Un après-midi de février à l'École nationale de théâtre (ENT), rue Saint-Denis, à Montréal. Un vent glacial balaie l'institution vieille de 55 ans, mais à l'intérieur, personne ne semble endormi par le froid. Gideon Arthurs, le nouveau directeur général en poste depuis six mois, se dit prêt à passer à l'action. Portrait d'un homme qui veut «changer le milieu» et remettre le théâtre au coeur de la vie des gens.

Dans son bureau situé à deux pas de l'entrée des élèves, Gideon Arthurs, 35 ans, travaille debout devant son ordinateur. L'image est saisissante: celui qui a succédé en août dernier à Simon Brault à la direction générale de l'École nationale de théâtre veut donner un vent de fraîcheur à l'institution. Pas le temps de s'asseoir: il a surélevé son espace de travail et n'a pas de chaise.

«Depuis mon arrivée, je me suis impliqué partout, partout, partout. Je n'ai pas arrêté de bouger. C'était une période d'adaptation pendant laquelle j'ai beaucoup écouté, mais maintenant, je me sens prêt à passer à l'action», dit-il d'entrée de jeu.

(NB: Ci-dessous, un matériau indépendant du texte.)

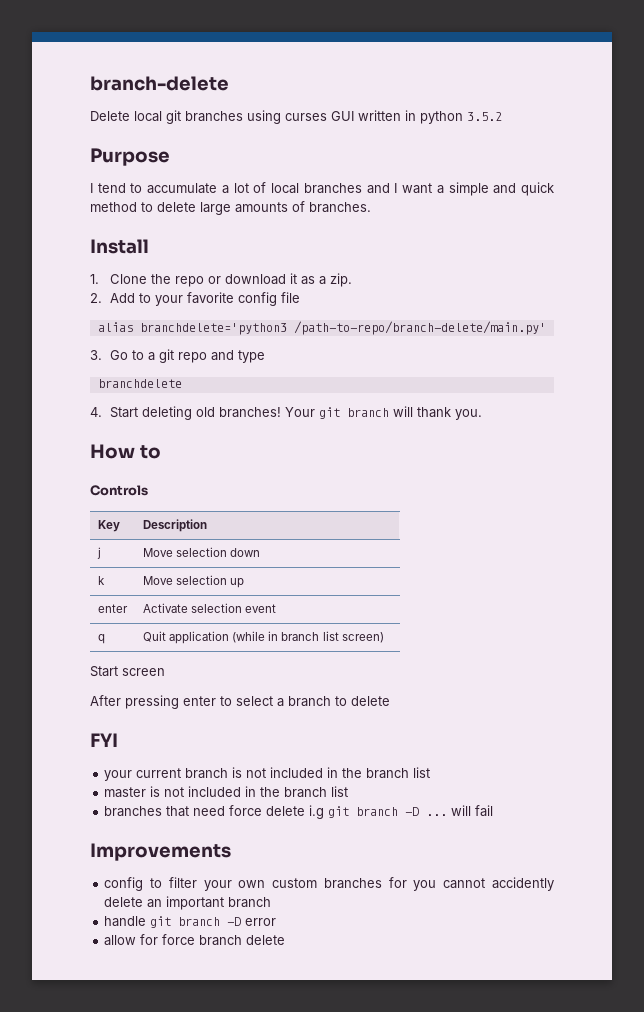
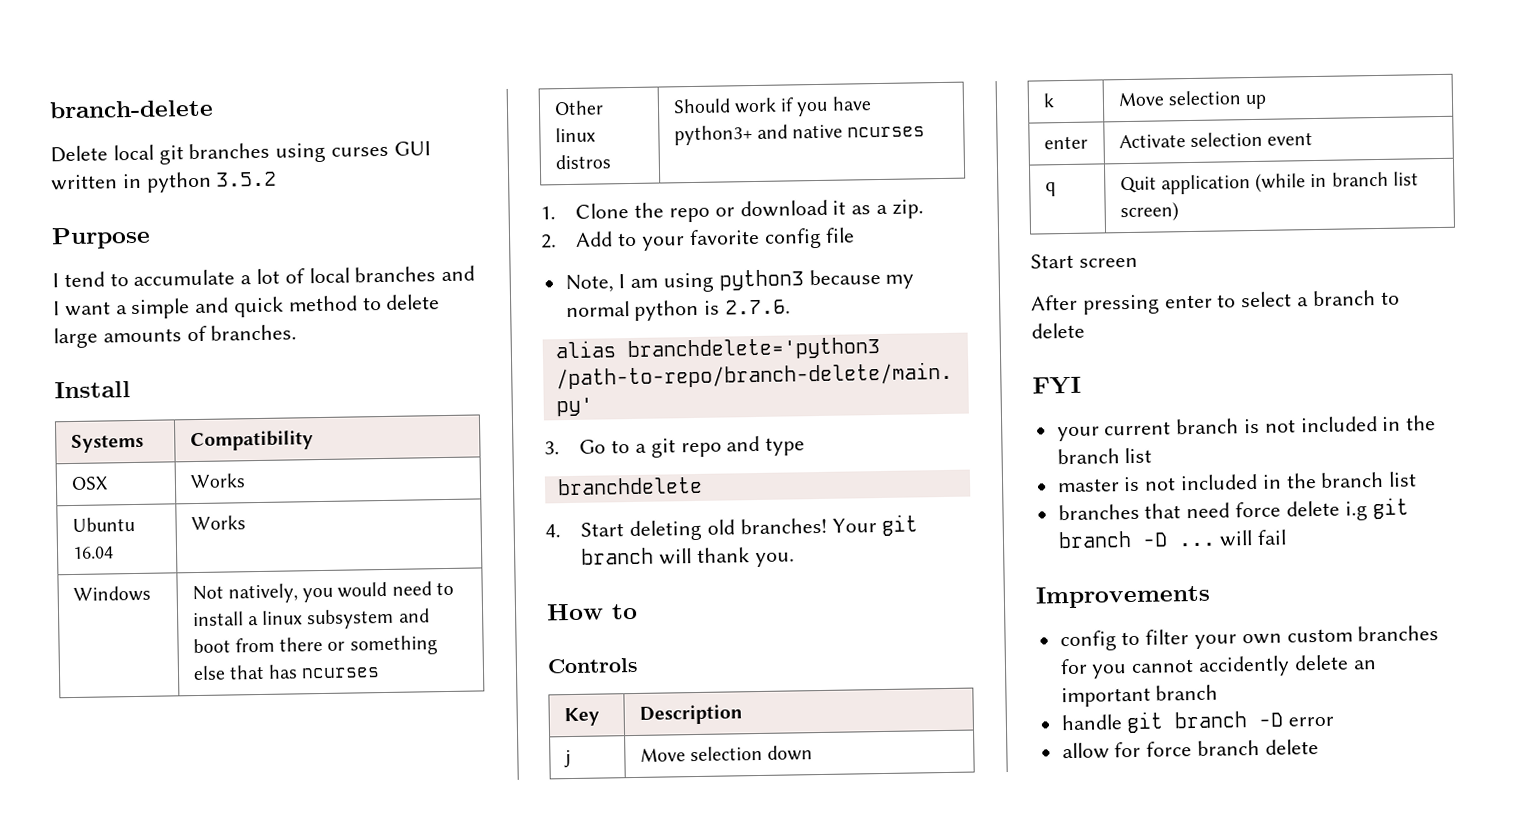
(149, 246) none -> [70,433,144,454] [189,430,314,452] [70,476,108,491] [189,473,246,489] [71,516,135,533] [71,546,114,560] [190,515,246,531] [72,585,151,603] [191,581,454,604] [192,608,430,630] [192,635,438,656] [192,664,381,681] [553,100,604,116] [554,127,596,143] [554,154,611,170] [672,96,872,117] [673,124,926,146] // Systems | Compatibility // OSX | Works // Ubuntu 16.04 | Works // Windows | Not natively, you would need to install a linux subsystem and boot from there or something else that has ncurses // Other linux distros | Should work if you have python3+ and native ncurses
(301, 297) none -> [564,268,915,294] [565,299,792,321] // Note, I am using python3 because my normal python is 2.7.6.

Cette nouvelle aventure a commencé l'an dernier, quand il a reçu un appel chez lui, à Toronto. On voulait savoir s'il voulait venir s'installer à Montréal pour prendre les rênes de l'École. «Quand j'ai vu l'offre d'emploi passer, je me suis dit: «Oui, ça m'intéresse», mais peut-être dans 10 ans. Je ne pensais pas être dans leur ligne de mire, alors que je suis si jeune», raconte-t-il humblement.

Belle feuille de route

Pourtant, la feuille de route de Gideon Arthurs a de quoi faire rougir plusieurs vieux de la vieille. Alors qu'il n'avait que 27 ans, il a été nommé à la tête du festival Toronto Fringe. Pendant son mandat, l'organisation a connu une croissance rapide, tout comme la programmation de l'événement.

«Gideon a toujours été quelqu'un au-delà de son temps. Quand il était avec nous, il ne s'est pas contenté de travailler sur le festival. Il a aussi mis sur pied le Creation Lab, un lieu de création pour les artistes indépendants», raconte Kelly Straughan, celle qui lui a succédé à la tête du Fringe.

Entre la fin de ses études en théâtre à la prestigieuse Université Brown, dans le Rhode Island, et son arrivée à Montréal, l'homme-orchestre a mené plusieurs défis de front. Stage au Ghana, direction du théâtre Tarragon, président du Small Theatre Administrative Facility, vice-président de la Toronto Alliance for the Performing Arts et directeur artistique de Groundwater Productions, une boîte qu'il a cofondée avec sa conjointe, la dramaturge et actrice Erin Shields.

Gideon Arthurs se dit privilégié de pouvoir former la prochaine génération d'acteurs, dramaturges, metteurs en scène, producteurs et scénographes qui passeront par l'École. Il se dit aussi d'emblée «très heureux» de travailler pour la première fois au Québec, même s'il n'a pas encore eu le temps de fréquenter les théâtres montréalais.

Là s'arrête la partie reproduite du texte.